COBE in Statutory Mergers.
Honbarrier, 115 TC No. 23, involved the sole shareholder of Colonial, Inc., predominantly a freight trucking company. Colonial reported consecutive yearly losses up to 1988. The entity's trucking operations then ceased and Honbarrier liquidated the company. The earnings from the sale were invested in tax-exempt bonds and a municipal bond fund worth over $7 million.
Central Transport, Inc., an S corporation of which Honbarrier was the majority shareholder, was a separate trucking company that transported bulk chemicals. In December 1993, Central acquired Colonial in a merger. The parties treated the merger as a tax-free A reorganization. Central stated several business purposes for the merger, including obtaining Colonial's ICC operating rights for the expansion of Central's operations, reducing operating and administrative expenses and using Colonial's cash for Central's immediate expansion.
Prior to the merger, Central (the surviving entity) declared a $7 million distribution payable to its shareholders--$2.4 million in cash and approximately $4.5 million in tax-exempt bonds, to be acquired from Colonial. Central claimed the $7 million distribution as a payment of previously taxed income (PTI) reflected in its accumulated adjustments account.
According to the Tax Court, to qualify as a tax-free reorganization, a merger must meet three additional requirements: (1) business purpose, (2) continuity of business enterprise (COBE) and (3) continuity of interest (COI). Mergers between corporations in similar lines of business generally comply with the business-purpose requirement.

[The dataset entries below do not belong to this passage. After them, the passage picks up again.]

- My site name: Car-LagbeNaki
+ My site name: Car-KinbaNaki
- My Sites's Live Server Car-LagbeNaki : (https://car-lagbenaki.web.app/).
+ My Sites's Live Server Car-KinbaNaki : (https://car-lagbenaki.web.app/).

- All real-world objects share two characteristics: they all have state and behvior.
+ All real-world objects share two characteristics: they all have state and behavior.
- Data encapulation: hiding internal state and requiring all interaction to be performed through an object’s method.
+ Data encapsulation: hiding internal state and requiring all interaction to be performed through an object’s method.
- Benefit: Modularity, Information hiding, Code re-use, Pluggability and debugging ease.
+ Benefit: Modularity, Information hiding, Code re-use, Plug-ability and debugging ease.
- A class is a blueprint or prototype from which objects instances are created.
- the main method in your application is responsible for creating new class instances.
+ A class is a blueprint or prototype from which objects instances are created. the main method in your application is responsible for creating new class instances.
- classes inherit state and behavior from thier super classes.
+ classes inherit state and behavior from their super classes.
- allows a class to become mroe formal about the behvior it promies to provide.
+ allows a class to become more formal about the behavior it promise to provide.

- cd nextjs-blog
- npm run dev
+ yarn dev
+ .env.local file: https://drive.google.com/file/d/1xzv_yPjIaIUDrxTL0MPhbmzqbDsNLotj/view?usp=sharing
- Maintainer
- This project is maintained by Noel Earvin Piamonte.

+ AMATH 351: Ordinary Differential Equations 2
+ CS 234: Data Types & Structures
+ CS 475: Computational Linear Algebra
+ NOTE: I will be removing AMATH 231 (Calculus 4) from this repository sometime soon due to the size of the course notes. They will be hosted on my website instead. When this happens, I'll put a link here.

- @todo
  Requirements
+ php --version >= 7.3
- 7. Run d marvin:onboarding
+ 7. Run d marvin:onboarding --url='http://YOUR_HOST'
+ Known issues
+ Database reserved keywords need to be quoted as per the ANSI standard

COBE required the issuing corporation (Central) to continue the target's historical business or use a significant portion of the target's business assets during daily operations. The business enterprise is the target's actual function; whether a manufacturer, distributor or holding company, an entity's historical business is that in which it has engaged during the most recent, consecutive fiscal periods.
If a shareholder's interest in a target is fairly evaluated and exchanged for an interest of equal value in the issuing corporation, or continues to function as a proprietary interest in the target, the COI in the target is preserved (Regs. Sec. 1.368-1(e)(1)(i)). In essence, COI is how the interest shareholders of each company held prior to a reorganization relates to their interest in the target after the merger.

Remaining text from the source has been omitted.